Tuesday, October 17, 2006

Alley Gory

Through a divine computer foul-up, I was briefly dispatched to heaven when my heart monitor flatlined. I was there perhaps an hour, just being shown around by an angel who was sort of like a real estate agent. Upon discovering I had loudly and frequently expressed profound doubt that any such place as heaven existed, St Peter shoved me into the first express elevator down.
I then spent about an hour in hell shuttled between a series of clerks who searched their records in vain to see which rung and precisely which torment was destined to be my eternal repayment for 50-odd years of screwing up.

Then POP! I was back in the hospital bed, the orderly who plugged the electrodes into the wrong connection was being marched off for retraining and the priest who had been summoned to perform last rites was asking whether I'd experienced any "near death" phenomenon. I had to say yes, I'd accidentally gotten the grand tour. The priest begged for my fullest recollection.

Well, it was strange I must say. Both places were physically identical. The weather was a little warm and their were palm trees. The skies were a cloudless blue. It reminded me of Los Angeles on good smog day. "WHAT?" exclaimed the priest, "How can they be exactly the same?"

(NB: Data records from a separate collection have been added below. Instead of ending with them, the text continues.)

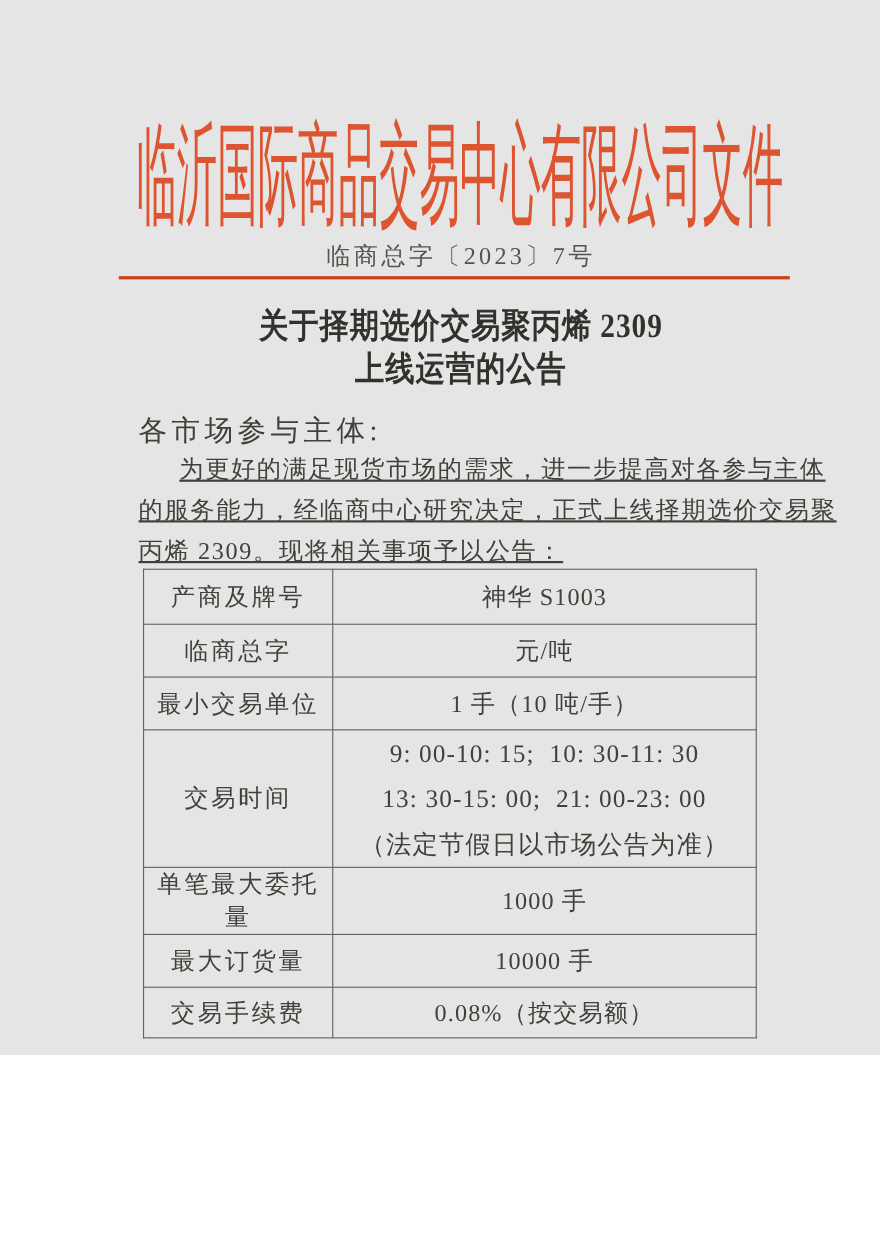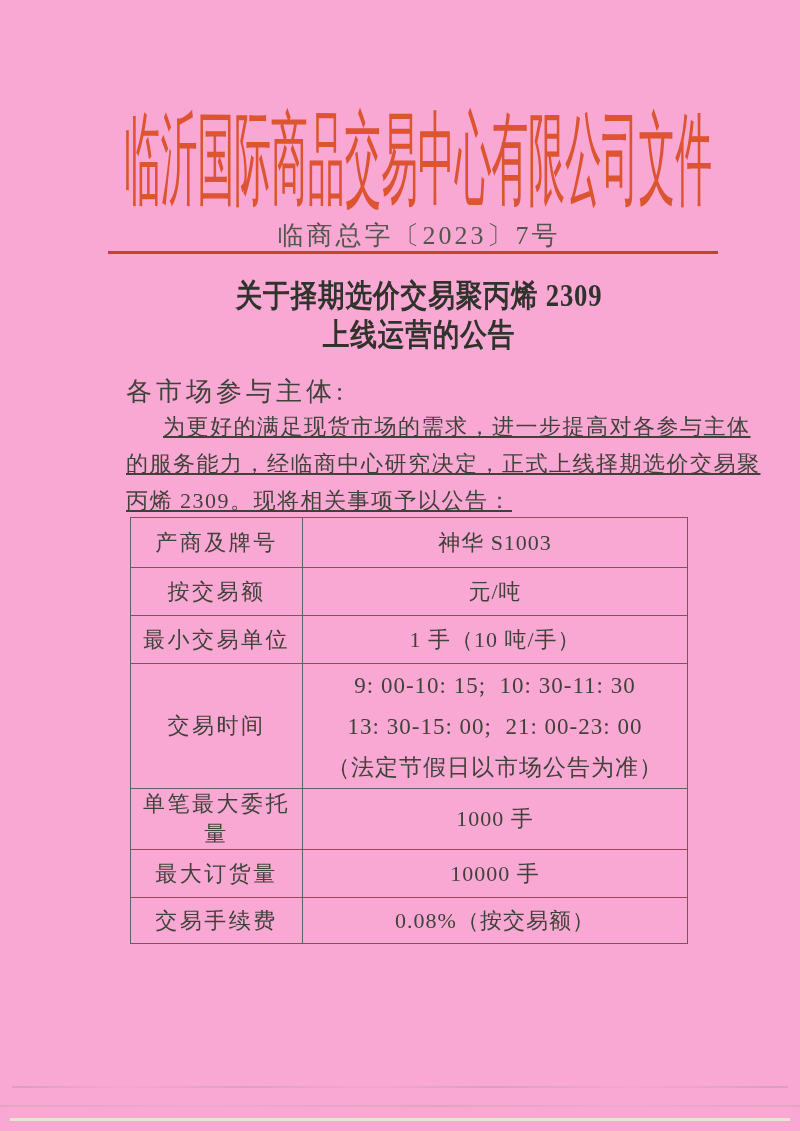--- a/index.html
+++ b/index.html
@@ -1,20 +1,20 @@
 <!DOCTYPE html>
 <html><head>
 <meta charset="utf-8">
 <style>
   html,body { margin:0; padding:0; background:#ffffff; }
   .page {
     position: relative;
     width: 800px;
-    height: 1131px;
-    background: #f9a8d4;
+    height: 959px;
+    background: #e5e5e5;
     overflow: hidden;
     font-family: "Liberation Serif", "DejaVu Serif", serif;
     color: #3f4239;
   }
 
   
   .org-header {
     position: absolute;
     top: 100px;
     left: 122px;
@@ -22,21 +22,21 @@
     height: 112px;
   }
   .org-header svg { display:block; }
 
   .doc-number {
     position: absolute;
     top: 218px;
     left: 126px;
     width: 586px;
     text-align: center;
-    font-size: 26px;
+    font-size: 22px;
     letter-spacing: 3px;
     color: #53564c;
     white-space: nowrap;
   }
 
   .red-rule {
     position: absolute;
     top: 251px;
     left: 108px;
     width: 610px;
@@ -185,21 +185,21 @@
     <colgroup>
       <col style="width:172px">
       <col>
     </colgroup>
     <tbody>
       <tr class="r2">
         <td class="lbl">产商及牌号</td>
         <td class="val">神华 S1003</td>
       </tr>
       <tr class="r3">
-        <td class="lbl">按交易额</td>
+        <td class="lbl">临商总字</td>
         <td class="val">元/吨</td>
       </tr>
       <tr class="r4">
         <td class="lbl">最小交易单位</td>
         <td class="val">1 手（10 吨/手）</td>
       </tr>
       <tr class="r5">
         <td class="lbl">交易时间</td>
         <td class="val">
           <div class="time-line">9: 00-10: 15;  10: 30-11: 30</div>

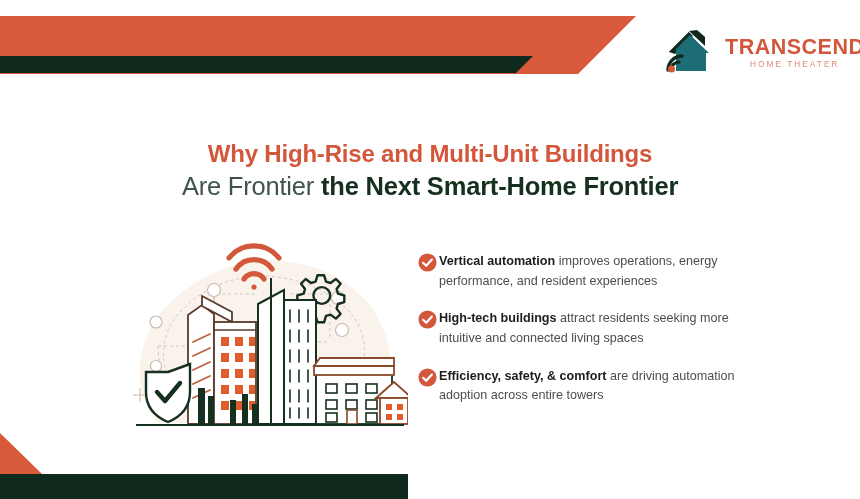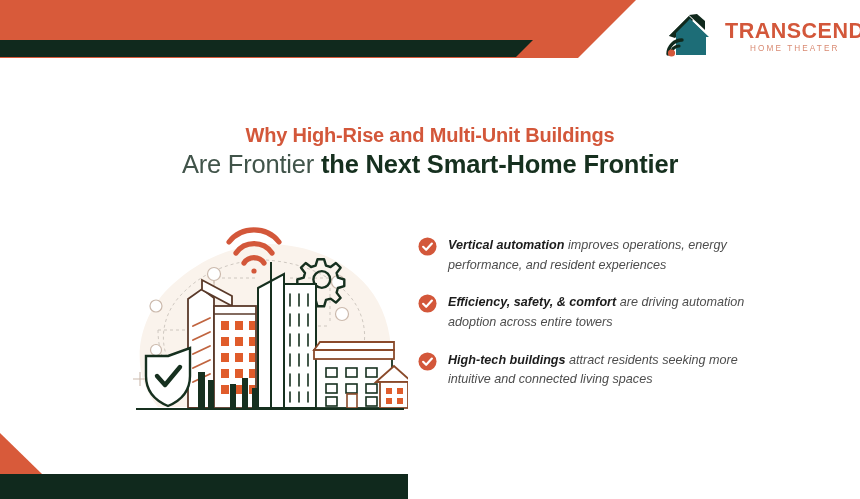--- a/index.html
+++ b/index.html
@@ -13,20 +13,21 @@
     position: relative;
     overflow: hidden;
     font-family: "Liberation Sans", sans-serif;
     -webkit-font-smoothing: antialiased;
   }
 
   .page {
     position: absolute;
     inset: 0;
     background: #ffffff;
+    margin-top: 16px;
   }
 
   
   .top-deco {
     position: absolute;
     top: 0;
     left: 0;
     width: 860px;
     height: 70px;
     pointer-events: none;
@@ -83,21 +84,21 @@
 
   
   .headline {
     position: absolute;
     top: 122px;
     left: 0;
     width: 860px;
     text-align: center;
   }
   .headline-l1 {
-    font-size: 20px;
+    font-size: 24px;
     font-weight: bold;
     color: #d3573a;
     letter-spacing: -0.2px;
     line-height: 1.32;
     font-family: "Liberation Sans", sans-serif;
   }
   .headline-l2 {
     font-size: 25.5px;
     color: #41544a;
     letter-spacing: -0.2px;
@@ -123,23 +124,22 @@
   
   .bullets {
     position: absolute;
     left: 418px;
     top: 236px;
     width: 340px;
   }
   .bullet {
     display: flex;
     align-items: flex-start;
-    gap: 11px;
+    gap: 2px;
     margin-bottom: 18px;
-    font-style: italic;
   }
   .bullet:last-child { margin-bottom: 0; }
   .bullet-icon {
     flex: 0 0 auto;
     width: 19px;
     height: 19px;
     margin-top: 1px;
   }
   .bullet-text {
     font-size: 12.6px;
@@ -368,29 +368,29 @@
         <path d="M5.4,10.3 L8.6,13.4 L14.6,6.9" fill="none" stroke="#ffffff" stroke-width="2.3" stroke-linecap="round" stroke-linejoin="round"></path>
       </svg>
       <div class="bullet-text"><b>Vertical automation</b><span> improves operations, energy performance, and resident experiences</span></div>
     </div>
 
     <div class="bullet">
       <svg class="bullet-icon" viewBox="0 0 20 20">
         <circle cx="10" cy="10" r="9.5" fill="#d3573a"></circle>
         <path d="M5.4,10.3 L8.6,13.4 L14.6,6.9" fill="none" stroke="#ffffff" stroke-width="2.3" stroke-linecap="round" stroke-linejoin="round"></path>
       </svg>
-      <div class="bullet-text"><b>Efficiency, safety, &amp; comfort</b><span> are driving automation adoption across entire towers</span></div>
+      <div class="bullet-text"><b>High-tech buildings</b><span> attract residents seeking more intuitive and connected living spaces</span></div>
     </div>
 
     <div class="bullet">
       <svg class="bullet-icon" viewBox="0 0 20 20">
         <circle cx="10" cy="10" r="9.5" fill="#d3573a"></circle>
         <path d="M5.4,10.3 L8.6,13.4 L14.6,6.9" fill="none" stroke="#ffffff" stroke-width="2.3" stroke-linecap="round" stroke-linejoin="round"></path>
       </svg>
-      <div class="bullet-text"><b>High-tech buildings</b><span> attract residents seeking more intuitive and connected living spaces</span></div>
+      <div class="bullet-text"><b>Efficiency, safety, &amp; comfort</b><span> are driving automation adoption across entire towers</span></div>
     </div>
 
   </div>
 
   <svg class="bottom-deco" viewBox="0 0 860 80" width="860" height="80">
     <polygon points="0,14 0,55 42,55" fill="#d85a3a"></polygon>
     <rect x="0" y="55" width="408" height="25" fill="#10291d"></rect>
   </svg>
 
 </div>

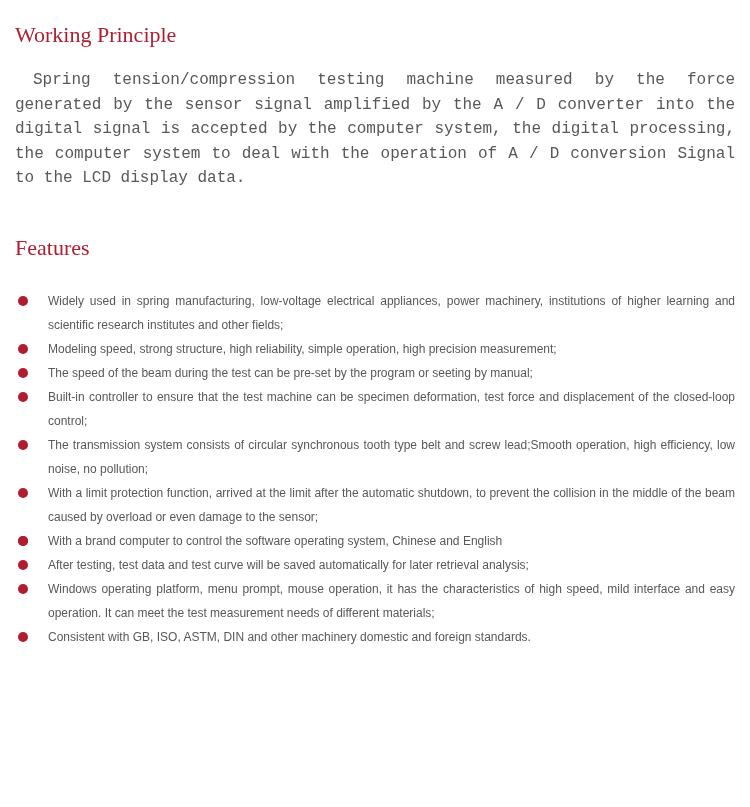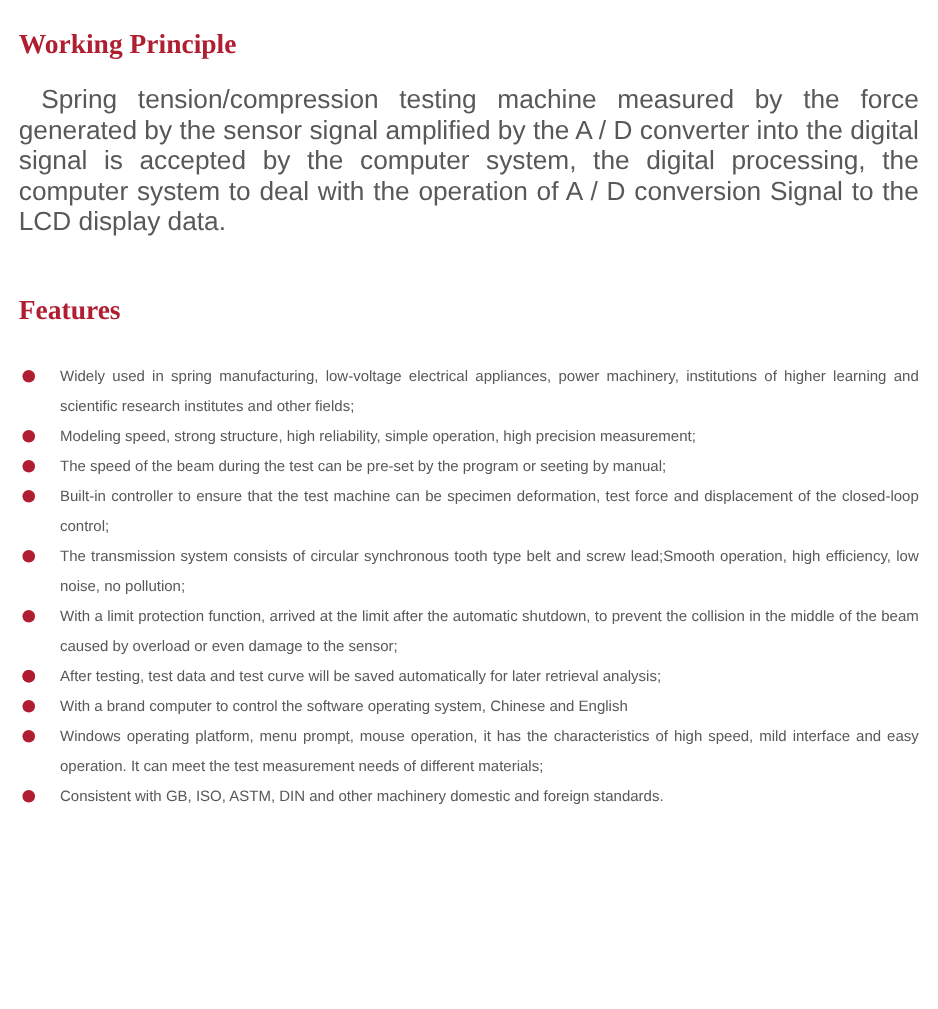--- a/index.html
+++ b/index.html
@@ -13,39 +13,40 @@
     font-family: "Liberation Sans", sans-serif;
     overflow: hidden;
   }
   .page {
     padding: 0 15px 0 15px;
     box-sizing: border-box;
     width: 750px;
   }
   .section-heading {
     font-family: "Liberation Serif", serif;
-    font-weight: bold;
+    font-weight: normal;
     font-size: 22px;
     line-height: 1.2;
     color: #b01e31;
     margin: 0;
   }
   .heading-working {
     padding-top: 22px;
   }
   .heading-features {
     margin-top: 44px;
   }
   .intro-paragraph {
     margin: 20px 0 0 0;
-    font-size: 21px;
+    font-size: 16px;
     line-height: 24.5px;
     color: #58585a;
     text-align: justify;
     text-indent: 18px;
+    font-family: Liberation Mono, monospace;
   }
   .features-list {
     list-style: none;
     margin: 28px 0 0 0;
     padding: 0;
   }
   .feature-item {
     position: relative;
     padding-left: 33px;
     font-size: 12px;
@@ -75,19 +76,19 @@
   <h2 class="section-heading heading-features">Features</h2>
 
   <ul class="features-list">
       <li class="feature-item"><span class="bullet-dot"></span><span>Widely used in spring manufacturing, low-voltage electrical appliances, power machinery, institutions of higher learning and scientific research institutes and other fields;</span></li>
       <li class="feature-item"><span class="bullet-dot"></span><span>Modeling speed, strong structure, high reliability, simple operation, high precision measurement;</span></li>
       <li class="feature-item"><span class="bullet-dot"></span><span>The speed of the beam during the test can be pre-set by the program or seeting by manual;</span></li>
       <li class="feature-item"><span class="bullet-dot"></span><span>Built-in controller to ensure that the test machine can be specimen deformation, test force and displacement of the closed-loop control;</span></li>
       <li class="feature-item"><span class="bullet-dot"></span><span>The transmission system consists of circular synchronous tooth type belt and screw lead;Smooth operation, high efficiency, low noise, no pollution;</span></li>
       <li class="feature-item"><span class="bullet-dot"></span><span>With a limit protection function, arrived at the limit after the automatic shutdown, to prevent the collision in the middle of the beam caused by overload or even damage to the sensor;</span></li>
       <li class="feature-item"><span class="bullet-dot"></span></li>
+      <li class="feature-item"><span class="bullet-dot"></span><span>With a brand computer to control the software operating system, Chinese and English</span></li>
       <li class="feature-item"><span class="bullet-dot"></span><span>After testing, test data and test curve will be saved automatically for later retrieval analysis;</span></li>
-      <li class="feature-item"><span class="bullet-dot"></span><span>With a brand computer to control the software operating system, Chinese and English</span></li>
       <li class="feature-item"><span class="bullet-dot"></span><span>Windows operating platform, menu prompt, mouse operation, it has the characteristics of high speed, mild interface and easy operation. It can meet the test measurement needs of different materials;</span></li>
       <li class="feature-item"><span class="bullet-dot"></span><span>Consistent with GB, ISO, ASTM, DIN and other machinery domestic and foreign standards.</span></li>
     </ul>
 
 </div>
 
 </body></html>

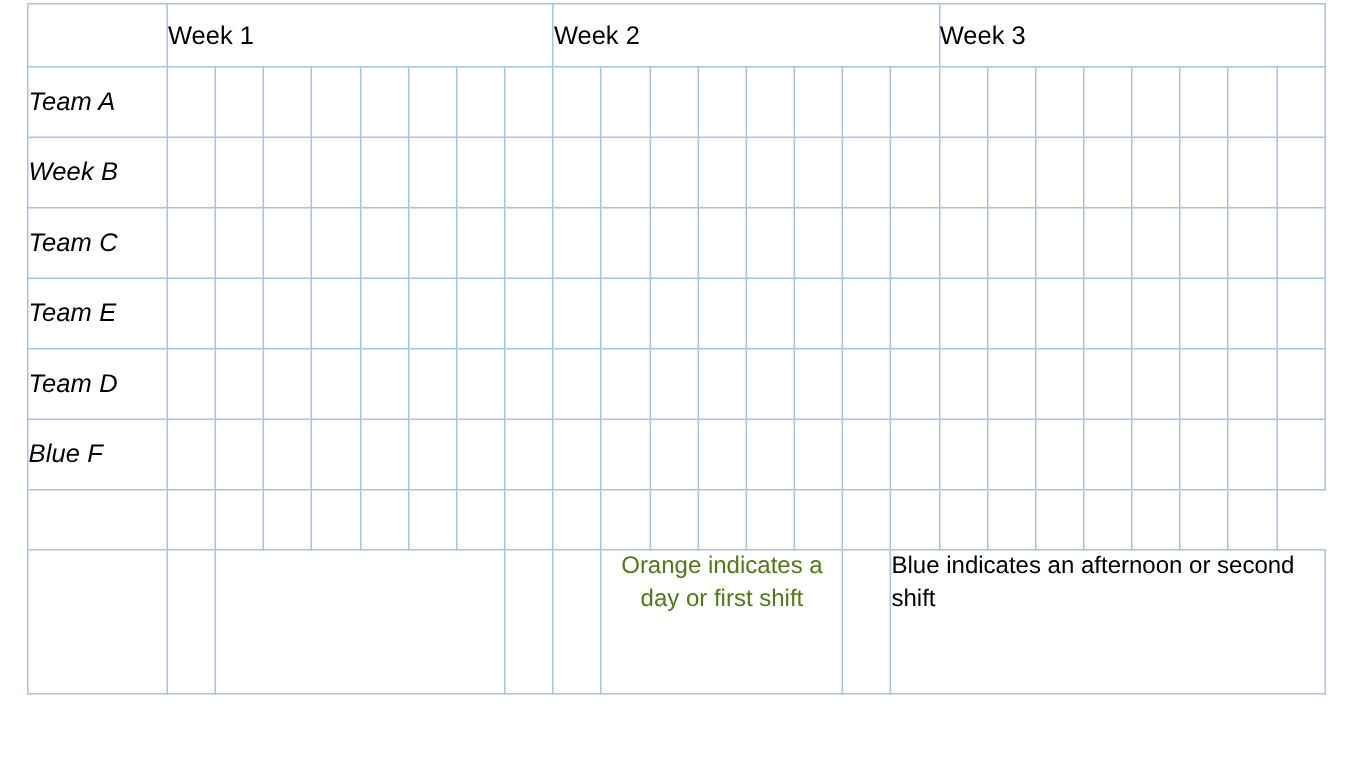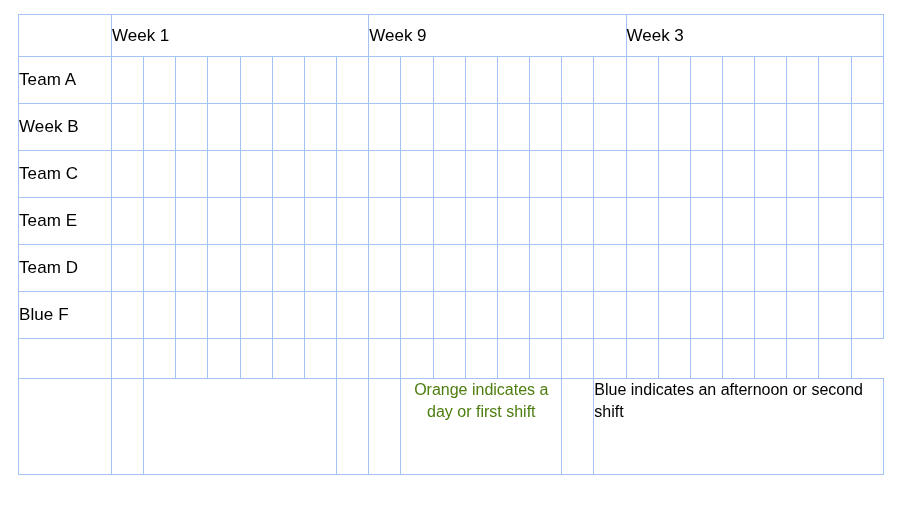--- a/index.html
+++ b/index.html
@@ -11,21 +11,21 @@
   #page {
     position: relative;
     width: 902px;
     height: 506px;
     background: #ffffff;
     overflow: hidden;
   }
   .grid-wrap {
     position: absolute;
     left: 18px;
-    top: 14px;
+    top: 2px;
     width: 704px;
   }
   table.schedule {
     border-collapse: collapse;
     table-layout: fixed;
     width: 866px;
   }
   table.schedule td {
     border: 1px solid #a4c2f4;
     padding: 0;
@@ -33,20 +33,21 @@
     height: 46px;
     background: #ffffff;
   }
   td.label-cell {
     width: 92px;
     font-size: 17px;
     color: #000000;
     padding-left: 9px;
     white-space: nowrap;
     letter-spacing: 0.1px;
+    font-style: italic;
   }
   td.slot {
     width: 32.25px;
   }
   
   tr.header-row td {
     height: 41px;
   }
   td.week-head {
     font-size: 17px;
@@ -93,21 +94,21 @@
 <body>
 
 <div id="page">
   <div class="grid-wrap">
     <table class="schedule">
       <tbody>
 
         <tr class="header-row">
           <td class="label-cell"></td>
           <td class="week-head" colspan="8">Week 1</td>
-          <td class="week-head" colspan="8">Week 9</td>
+          <td class="week-head" colspan="8">Week 2</td>
           <td class="week-head" colspan="8">Week 3</td>
         </tr>
 
         <tr class="team-row">
             <td class="label-cell">Team A</td>
             <td class="slot shift-none"></td>
             <td class="slot shift-orange"></td>
             <td class="slot shift-orange"></td>
             <td class="slot shift-orange"></td>
             <td class="slot shift-orange"></td>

No, they were not, I assured him. It was most decidedly south central LA in both cases, but in heaven, no one pulled the trigger, they just looked at me and shook their heads with a smile. In hell, nobody dies before the ambulance gets there despite gallons of spilt blood and shattered limbs. Doctors, being punished for being too good at hiring lawyers when they were alive, work out their eternal damnation in permanently busy ERs and never lose a patient. But many are discharged with amputations and disfiguring wounds. Even those with hideous head wounds are not allowed to become unaware of where they are and how much they owe the hospital. And then they go on about their business until they get shot again. But I didn't get assigned a rung of hell, that was just the waiting room of hell's bureaucracy. Under presumption that you belong in hell, you are made to read newspapers while you wait as a foretaste of your final punishment.